> _WHAT THE TASK REQUIRES_:
Within the records, which lines hold the string "install"? Report each one by copying it.

> _DATA RECORDS_:
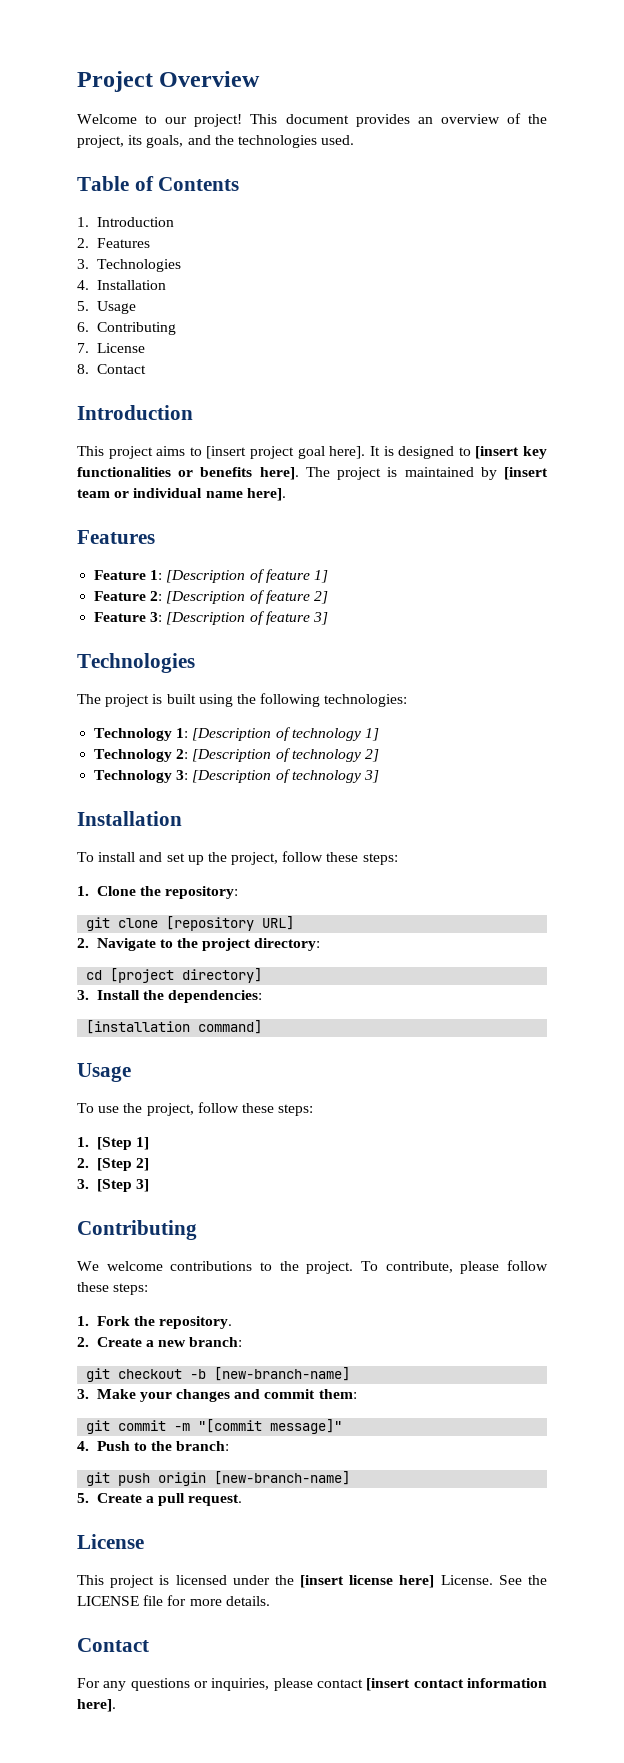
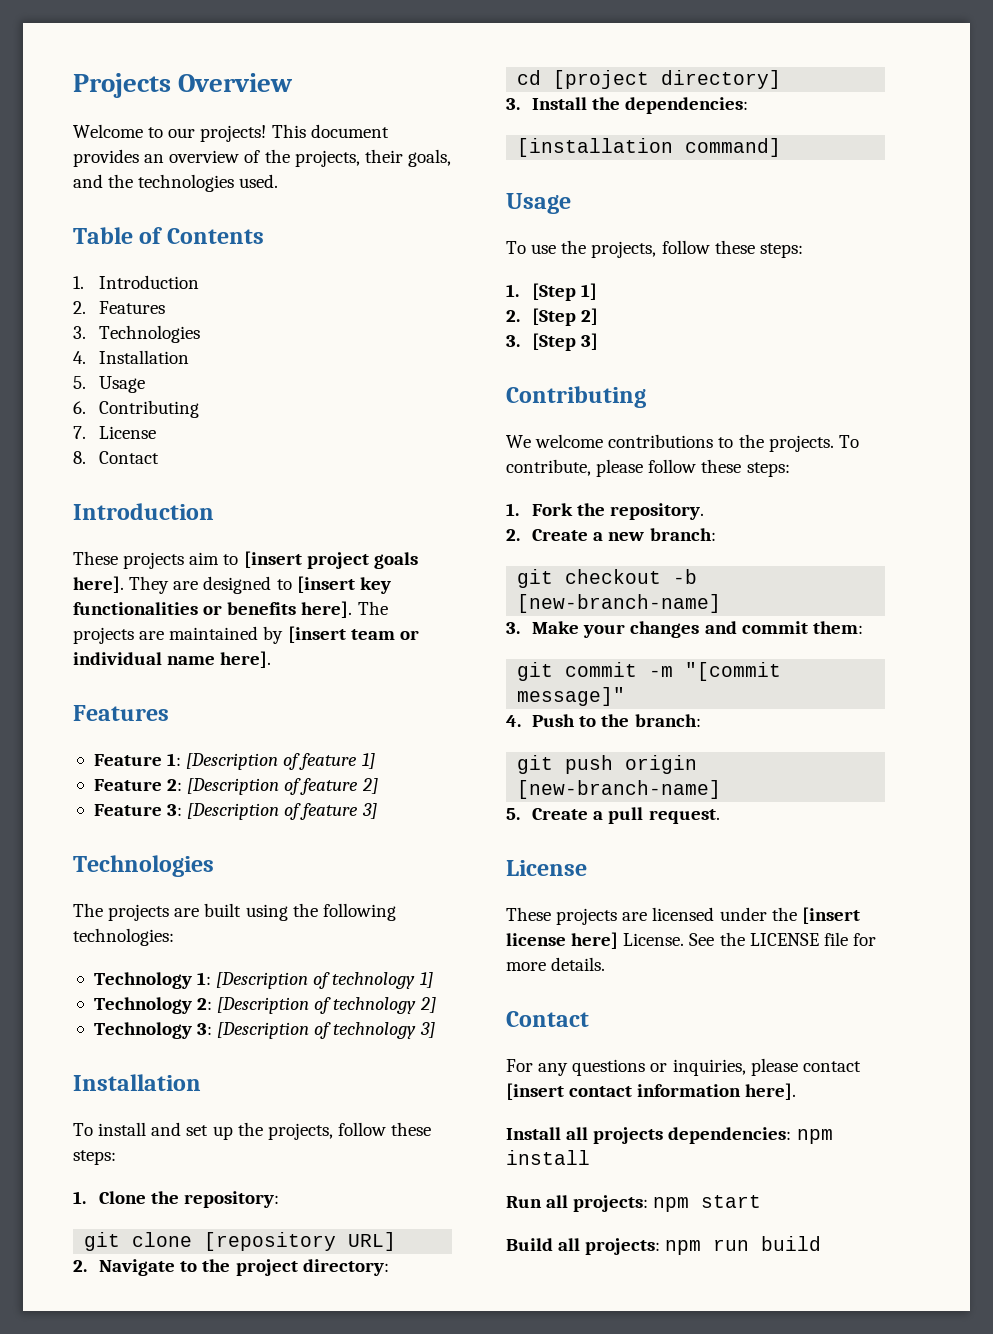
- Project Overview
+ Projects Overview
- Welcome to our project!
+ Welcome to our projects!
- This document provides an overview of the project, its goals, and the technologies used.
+ This document provides an overview of the projects, their goals, and the technologies used.
- This project aims to [insert project goal here]. It is designed to [insert key functionalities or benefits here].
+ These projects aim to [insert project goals here]. They are designed to [insert key functionalities or benefits here].
- The project is maintained by [insert team or individual name here].
+ The projects are maintained by [insert team or individual name here].
- The project is built using the following technologies:
+ The projects are built using the following technologies:
- To install and set up the project, follow these steps:
+ To install and set up the projects, follow these steps:
- To use the project, follow these steps:
+ To use the projects, follow these steps:
- We welcome contributions to the project.
+ We welcome contributions to the projects.
- This project is licensed under the [insert license here] License.
+ These projects are licensed under the [insert license here] License.
+ Install all projects dependencies: npm install
+ Run all projects: npm start
+ Build all projects: npm run build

> _EXERCISE RESPONSE_:
- To install and set up the project, follow these steps:
+ To install and set up the projects, follow these steps:
+ Install all projects dependencies: npm install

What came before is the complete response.